##### Entries provided #####

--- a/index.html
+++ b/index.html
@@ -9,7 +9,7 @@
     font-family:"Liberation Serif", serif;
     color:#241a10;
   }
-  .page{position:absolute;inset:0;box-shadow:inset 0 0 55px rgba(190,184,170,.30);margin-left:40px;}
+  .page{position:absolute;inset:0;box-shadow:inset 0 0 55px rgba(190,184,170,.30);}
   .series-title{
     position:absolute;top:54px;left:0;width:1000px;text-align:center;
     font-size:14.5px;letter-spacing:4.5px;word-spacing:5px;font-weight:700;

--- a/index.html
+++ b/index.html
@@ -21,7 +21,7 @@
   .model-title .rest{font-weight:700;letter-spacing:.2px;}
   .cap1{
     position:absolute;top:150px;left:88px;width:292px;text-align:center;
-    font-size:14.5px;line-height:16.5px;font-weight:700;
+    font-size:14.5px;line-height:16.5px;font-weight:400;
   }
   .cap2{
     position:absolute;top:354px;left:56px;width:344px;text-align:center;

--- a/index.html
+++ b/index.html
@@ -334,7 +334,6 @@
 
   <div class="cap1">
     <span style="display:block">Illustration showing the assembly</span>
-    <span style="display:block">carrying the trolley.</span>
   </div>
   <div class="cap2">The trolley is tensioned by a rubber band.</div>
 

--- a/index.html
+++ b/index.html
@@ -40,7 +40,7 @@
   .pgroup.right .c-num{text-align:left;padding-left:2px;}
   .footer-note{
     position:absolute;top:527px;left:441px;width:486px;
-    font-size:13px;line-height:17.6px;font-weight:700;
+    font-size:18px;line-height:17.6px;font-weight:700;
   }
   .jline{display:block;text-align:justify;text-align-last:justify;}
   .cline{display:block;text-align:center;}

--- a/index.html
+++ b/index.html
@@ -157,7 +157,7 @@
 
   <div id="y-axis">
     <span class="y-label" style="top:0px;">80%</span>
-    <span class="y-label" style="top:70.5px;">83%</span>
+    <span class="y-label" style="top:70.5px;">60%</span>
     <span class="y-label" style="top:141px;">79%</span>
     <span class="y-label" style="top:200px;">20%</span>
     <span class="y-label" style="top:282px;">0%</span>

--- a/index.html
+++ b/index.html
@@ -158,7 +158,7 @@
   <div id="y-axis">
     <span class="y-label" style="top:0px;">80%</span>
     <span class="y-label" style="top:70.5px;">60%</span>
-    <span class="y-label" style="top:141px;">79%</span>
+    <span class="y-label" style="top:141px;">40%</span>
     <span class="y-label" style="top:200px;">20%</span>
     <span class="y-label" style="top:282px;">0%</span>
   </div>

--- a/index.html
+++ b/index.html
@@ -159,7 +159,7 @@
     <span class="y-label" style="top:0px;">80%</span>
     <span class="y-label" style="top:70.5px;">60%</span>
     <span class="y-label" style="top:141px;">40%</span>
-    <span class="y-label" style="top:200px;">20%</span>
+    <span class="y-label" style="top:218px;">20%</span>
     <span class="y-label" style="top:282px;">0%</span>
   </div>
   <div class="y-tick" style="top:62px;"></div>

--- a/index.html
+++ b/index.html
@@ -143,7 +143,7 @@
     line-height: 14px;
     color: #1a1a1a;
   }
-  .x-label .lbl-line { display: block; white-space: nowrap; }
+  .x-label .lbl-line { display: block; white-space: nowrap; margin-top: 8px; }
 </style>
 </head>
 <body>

#####

▸ **Assignment**
Give back the listing exactly.

▸ **Answer for the task**
--- a/index.html
+++ b/index.html
@@ -9,7 +9,7 @@
     font-family:"Liberation Serif", serif;
     color:#241a10;
   }
-  .page{position:absolute;inset:0;box-shadow:inset 0 0 55px rgba(190,184,170,.30);margin-left:40px;}
+  .page{position:absolute;inset:0;box-shadow:inset 0 0 55px rgba(190,184,170,.30);}
   .series-title{
     position:absolute;top:54px;left:0;width:1000px;text-align:center;
     font-size:14.5px;letter-spacing:4.5px;word-spacing:5px;font-weight:700;

--- a/index.html
+++ b/index.html
@@ -21,7 +21,7 @@
   .model-title .rest{font-weight:700;letter-spacing:.2px;}
   .cap1{
     position:absolute;top:150px;left:88px;width:292px;text-align:center;
-    font-size:14.5px;line-height:16.5px;font-weight:700;
+    font-size:14.5px;line-height:16.5px;font-weight:400;
   }
   .cap2{
     position:absolute;top:354px;left:56px;width:344px;text-align:center;

--- a/index.html
+++ b/index.html
@@ -334,7 +334,6 @@
 
   <div class="cap1">
     <span style="display:block">Illustration showing the assembly</span>
-    <span style="display:block">carrying the trolley.</span>
   </div>
   <div class="cap2">The trolley is tensioned by a rubber band.</div>
 

--- a/index.html
+++ b/index.html
@@ -40,7 +40,7 @@
   .pgroup.right .c-num{text-align:left;padding-left:2px;}
   .footer-note{
     position:absolute;top:527px;left:441px;width:486px;
-    font-size:13px;line-height:17.6px;font-weight:700;
+    font-size:18px;line-height:17.6px;font-weight:700;
   }
   .jline{display:block;text-align:justify;text-align-last:justify;}
   .cline{display:block;text-align:center;}

--- a/index.html
+++ b/index.html
@@ -157,7 +157,7 @@
 
   <div id="y-axis">
     <span class="y-label" style="top:0px;">80%</span>
-    <span class="y-label" style="top:70.5px;">83%</span>
+    <span class="y-label" style="top:70.5px;">60%</span>
     <span class="y-label" style="top:141px;">79%</span>
     <span class="y-label" style="top:200px;">20%</span>
     <span class="y-label" style="top:282px;">0%</span>

--- a/index.html
+++ b/index.html
@@ -158,7 +158,7 @@
   <div id="y-axis">
     <span class="y-label" style="top:0px;">80%</span>
     <span class="y-label" style="top:70.5px;">60%</span>
-    <span class="y-label" style="top:141px;">79%</span>
+    <span class="y-label" style="top:141px;">40%</span>
     <span class="y-label" style="top:200px;">20%</span>
     <span class="y-label" style="top:282px;">0%</span>
   </div>

--- a/index.html
+++ b/index.html
@@ -159,7 +159,7 @@
     <span class="y-label" style="top:0px;">80%</span>
     <span class="y-label" style="top:70.5px;">60%</span>
     <span class="y-label" style="top:141px;">40%</span>
-    <span class="y-label" style="top:200px;">20%</span>
+    <span class="y-label" style="top:218px;">20%</span>
     <span class="y-label" style="top:282px;">0%</span>
   </div>
   <div class="y-tick" style="top:62px;"></div>

--- a/index.html
+++ b/index.html
@@ -143,7 +143,7 @@
     line-height: 14px;
     color: #1a1a1a;
   }
-  .x-label .lbl-line { display: block; white-space: nowrap; }
+  .x-label .lbl-line { display: block; white-space: nowrap; margin-top: 8px; }
 </style>
 </head>
 <body>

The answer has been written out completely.